▸ **Work item**
Scan the entries below and extract each line with the word "Aircraft" in it.
= = = = =
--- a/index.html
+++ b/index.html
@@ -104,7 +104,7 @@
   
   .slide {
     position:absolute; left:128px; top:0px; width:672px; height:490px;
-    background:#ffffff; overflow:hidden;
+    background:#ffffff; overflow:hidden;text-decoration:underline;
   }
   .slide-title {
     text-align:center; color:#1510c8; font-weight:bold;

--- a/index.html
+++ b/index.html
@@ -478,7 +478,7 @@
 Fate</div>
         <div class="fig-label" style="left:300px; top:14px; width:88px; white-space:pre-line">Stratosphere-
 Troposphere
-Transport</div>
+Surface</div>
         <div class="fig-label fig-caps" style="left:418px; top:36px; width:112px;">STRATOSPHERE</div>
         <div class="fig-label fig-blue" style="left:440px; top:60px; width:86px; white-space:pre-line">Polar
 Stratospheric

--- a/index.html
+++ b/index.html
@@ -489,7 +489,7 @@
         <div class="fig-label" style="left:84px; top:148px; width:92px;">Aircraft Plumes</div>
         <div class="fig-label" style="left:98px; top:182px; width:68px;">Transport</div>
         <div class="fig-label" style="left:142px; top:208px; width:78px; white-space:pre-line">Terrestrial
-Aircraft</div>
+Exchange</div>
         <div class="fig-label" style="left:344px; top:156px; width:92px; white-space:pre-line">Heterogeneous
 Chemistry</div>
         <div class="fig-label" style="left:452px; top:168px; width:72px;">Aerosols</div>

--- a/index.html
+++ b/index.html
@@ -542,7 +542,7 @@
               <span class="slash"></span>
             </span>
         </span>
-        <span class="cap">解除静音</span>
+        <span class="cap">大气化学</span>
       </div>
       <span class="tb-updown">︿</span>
= = = = =
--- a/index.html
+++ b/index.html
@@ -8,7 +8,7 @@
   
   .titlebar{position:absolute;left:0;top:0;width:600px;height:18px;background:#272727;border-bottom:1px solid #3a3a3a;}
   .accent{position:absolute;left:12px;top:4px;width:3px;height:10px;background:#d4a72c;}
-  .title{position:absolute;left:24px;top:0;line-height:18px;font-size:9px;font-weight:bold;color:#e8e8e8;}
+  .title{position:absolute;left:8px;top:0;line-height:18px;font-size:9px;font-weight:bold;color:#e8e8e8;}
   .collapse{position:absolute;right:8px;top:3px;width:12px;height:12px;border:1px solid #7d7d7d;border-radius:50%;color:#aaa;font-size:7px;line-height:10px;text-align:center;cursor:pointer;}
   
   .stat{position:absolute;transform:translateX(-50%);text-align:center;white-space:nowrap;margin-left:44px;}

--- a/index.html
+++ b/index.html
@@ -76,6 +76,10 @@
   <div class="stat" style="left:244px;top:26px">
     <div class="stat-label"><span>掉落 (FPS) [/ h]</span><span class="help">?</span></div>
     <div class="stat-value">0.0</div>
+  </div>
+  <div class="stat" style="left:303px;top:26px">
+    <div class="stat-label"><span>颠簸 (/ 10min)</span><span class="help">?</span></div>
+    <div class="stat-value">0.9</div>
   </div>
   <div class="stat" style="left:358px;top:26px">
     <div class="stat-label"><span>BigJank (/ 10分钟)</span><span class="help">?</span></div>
= = = = =
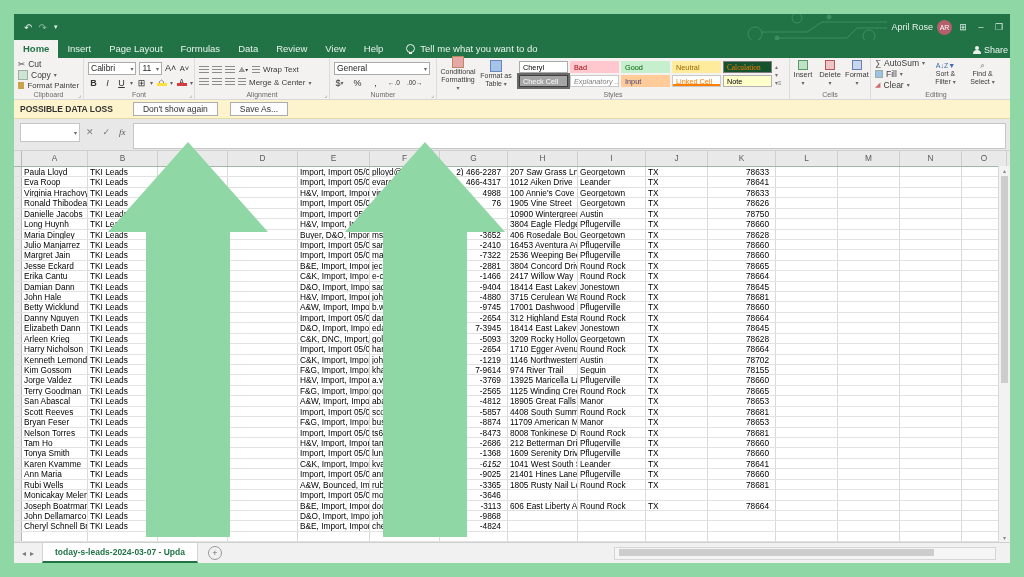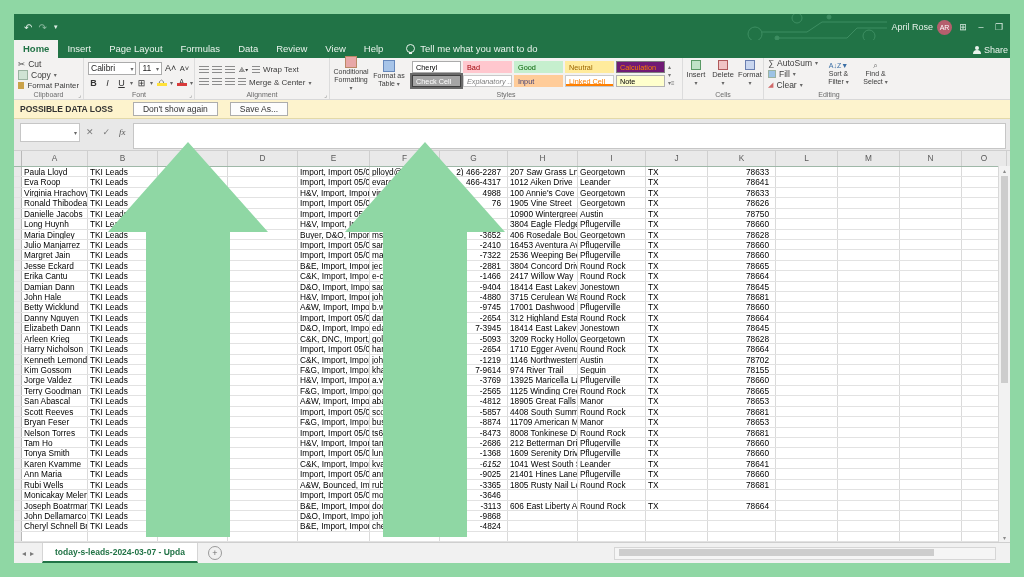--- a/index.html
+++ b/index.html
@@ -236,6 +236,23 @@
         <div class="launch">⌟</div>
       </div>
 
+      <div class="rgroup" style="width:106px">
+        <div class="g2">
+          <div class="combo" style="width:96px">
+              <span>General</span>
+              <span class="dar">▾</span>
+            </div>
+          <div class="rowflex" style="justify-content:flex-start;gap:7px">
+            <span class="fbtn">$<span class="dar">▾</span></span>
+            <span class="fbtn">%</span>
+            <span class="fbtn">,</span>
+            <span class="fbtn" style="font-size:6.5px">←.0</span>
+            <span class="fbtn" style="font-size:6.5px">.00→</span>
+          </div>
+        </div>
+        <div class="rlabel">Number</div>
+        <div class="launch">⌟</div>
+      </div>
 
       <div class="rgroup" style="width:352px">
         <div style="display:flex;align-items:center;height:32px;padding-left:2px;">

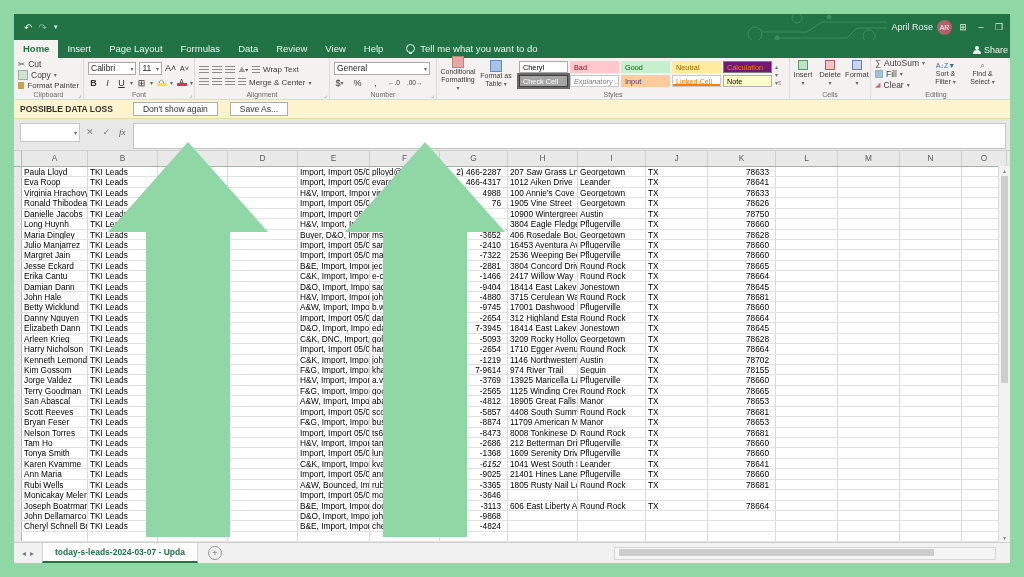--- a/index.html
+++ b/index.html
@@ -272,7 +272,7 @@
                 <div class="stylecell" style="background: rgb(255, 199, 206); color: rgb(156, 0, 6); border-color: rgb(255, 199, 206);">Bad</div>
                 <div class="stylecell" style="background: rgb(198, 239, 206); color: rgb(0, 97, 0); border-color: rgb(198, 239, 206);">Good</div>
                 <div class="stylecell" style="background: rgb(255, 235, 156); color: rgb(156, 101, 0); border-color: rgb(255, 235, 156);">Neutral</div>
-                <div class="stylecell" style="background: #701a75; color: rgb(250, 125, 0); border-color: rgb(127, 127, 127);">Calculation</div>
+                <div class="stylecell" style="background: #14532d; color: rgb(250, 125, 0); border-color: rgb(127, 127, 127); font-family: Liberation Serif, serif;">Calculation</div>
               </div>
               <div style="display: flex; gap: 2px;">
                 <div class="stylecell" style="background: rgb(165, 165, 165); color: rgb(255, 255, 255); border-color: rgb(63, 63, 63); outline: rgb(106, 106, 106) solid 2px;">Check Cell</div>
= = = = =
▸ **Task result**
         <div class="fig-label" style="left:84px; top:148px; width:92px;">Aircraft Plumes</div>
-Aircraft</div>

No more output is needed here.